Introduction : Le jour où Hollywood a changé de maître
L’annonce a retenti comme un coup de tonnerre hier à la clôture de la bourse de New York : le consortium nigérian « Odogwu-Creative », alliant des capitaux de la tech de Lagos et des icônes de Nollywood, a finalisé l’acquisition de 51 % du studio « Global Vision ». Pour AFRICANOVA.INFO, cet événement dépasse le cadre financier. C’est le moment où l’Afrique cesse d’être représentée par les autres pour devenir le narrateur principal de l’histoire du monde. Le « Soft Power » africain n’est plus une influence, c’est une hégémonie.
I. Inverser le regard : La fin du prisme colonial au cinéma
Pendant un siècle, l’image de l’Afrique a été filtrée par l’esthétique et les biais occidentaux : misérabilisme, sauvagerie ou exotisme superficiel. En prenant les rênes d’un studio majeur, les créateurs africains imposent une nouvelle norme. L’article analyse les futurs projets de Global Vision : des épopées historiques sur les empires médiévaux africains traités avec les budgets de blockbusters, et des films de science-fiction « Afro-Futuristes » où l’Afrique est le leader de la conquête spatiale (en lien avec notre article 19 sur la mission Amani). En 2026, l’imaginaire mondial est colonisé par les rythmes, les couleurs et les philosophies du continent.

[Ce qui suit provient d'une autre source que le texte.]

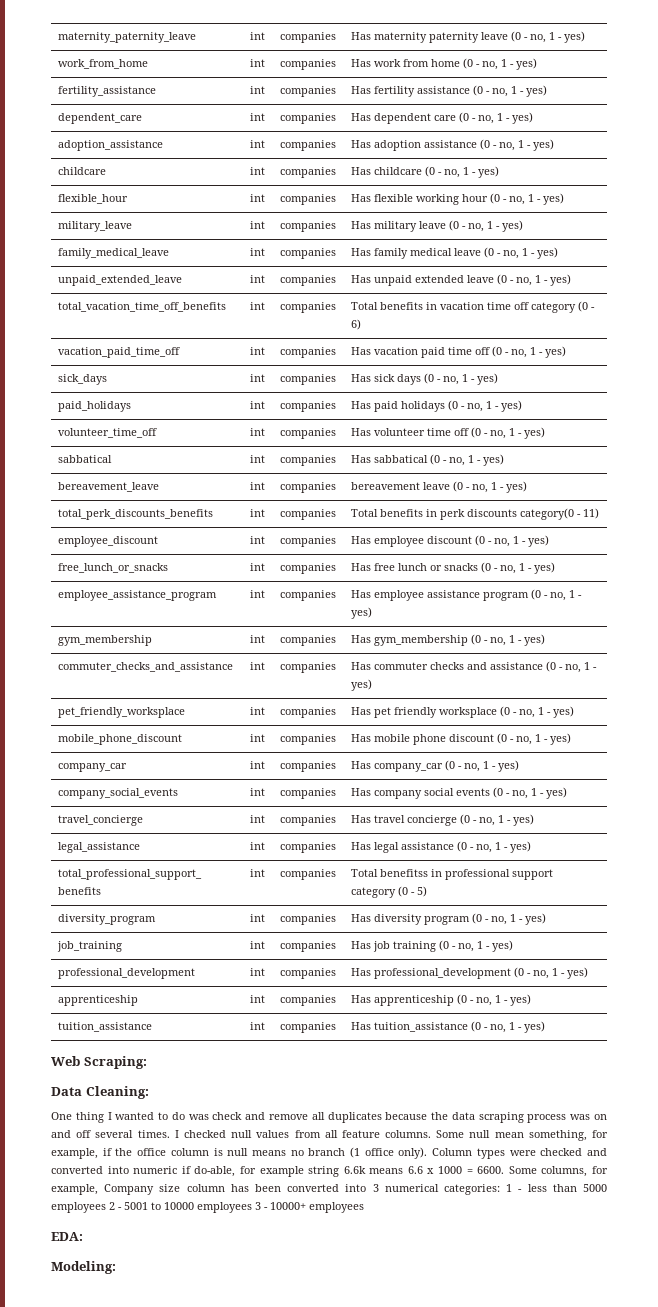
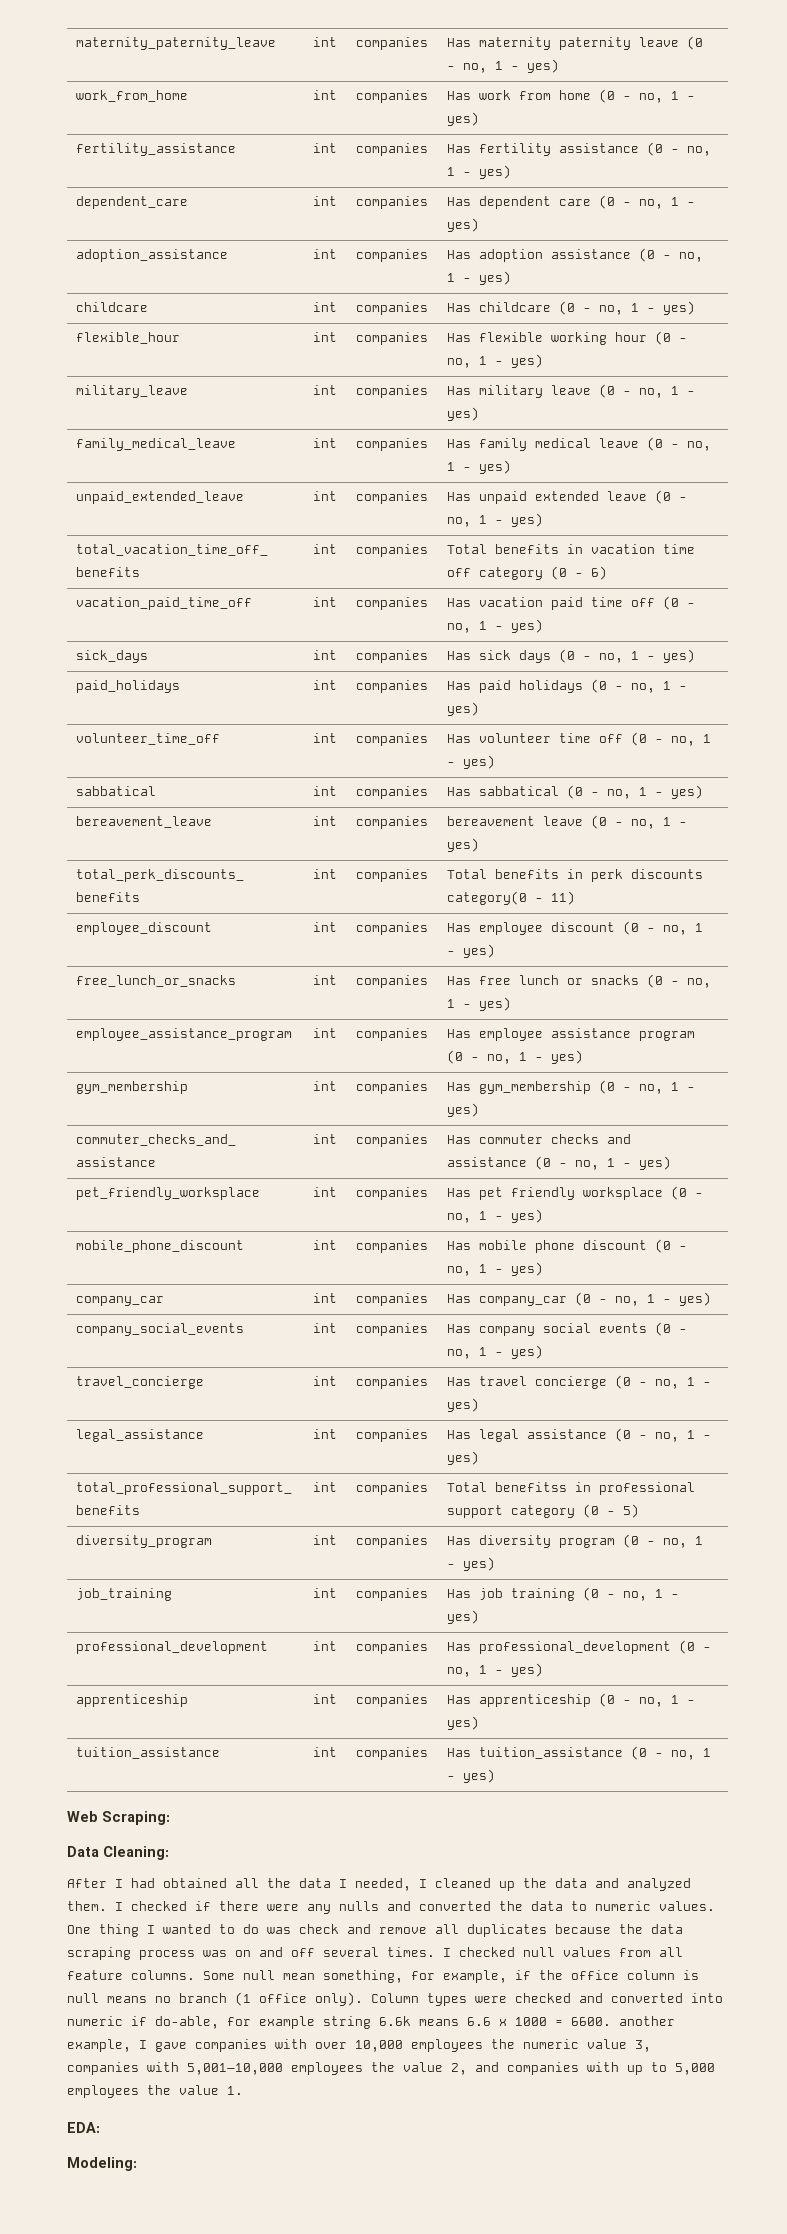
(149, 1092) none -> [67,1878,691,1891] [67,1901,715,1914] After I had obtained all the data I needed, I cleaned up the data and analyzed them. I checked if there were any nulls and converted the data to numeric values.
[508,1166,608,1177] [51,1184,607,1195] [51,1202,364,1213] Some columns, for example, Company size column has been converted into 3 numerical categories: 1 - less than 5000 employees 2 - 5001 to 10000 employees 3 - 10000+ employees -> [619,2016,675,2026] [67,2039,651,2052] [67,2062,715,2075] [67,2085,243,2098] another example, I gave companies with over 10,000 employees the numeric value 3, companies with 5,001–10,000 employees the value 2, and companies with up to 5,000 employees the value 1.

II. L’économie du divertissement : Un moteur de PIB
L’article décrypte comment l’industrie culturelle est devenue le troisième secteur exportateur du Nigéria et de l’Afrique du Sud en 2026. Grâce au streaming souverain et à la monétisation via des jetons numériques (NFTs culturels), les revenus des créateurs ont été multipliés par dix. Ce rachat à Hollywood permet également de sécuriser les droits de distribution mondiaux, s’assurant que la valeur créée revient directement à Lagos et Johannesbourg. L’Afrique ne vend plus seulement ses bras ou son sous-sol ; elle vend son esprit.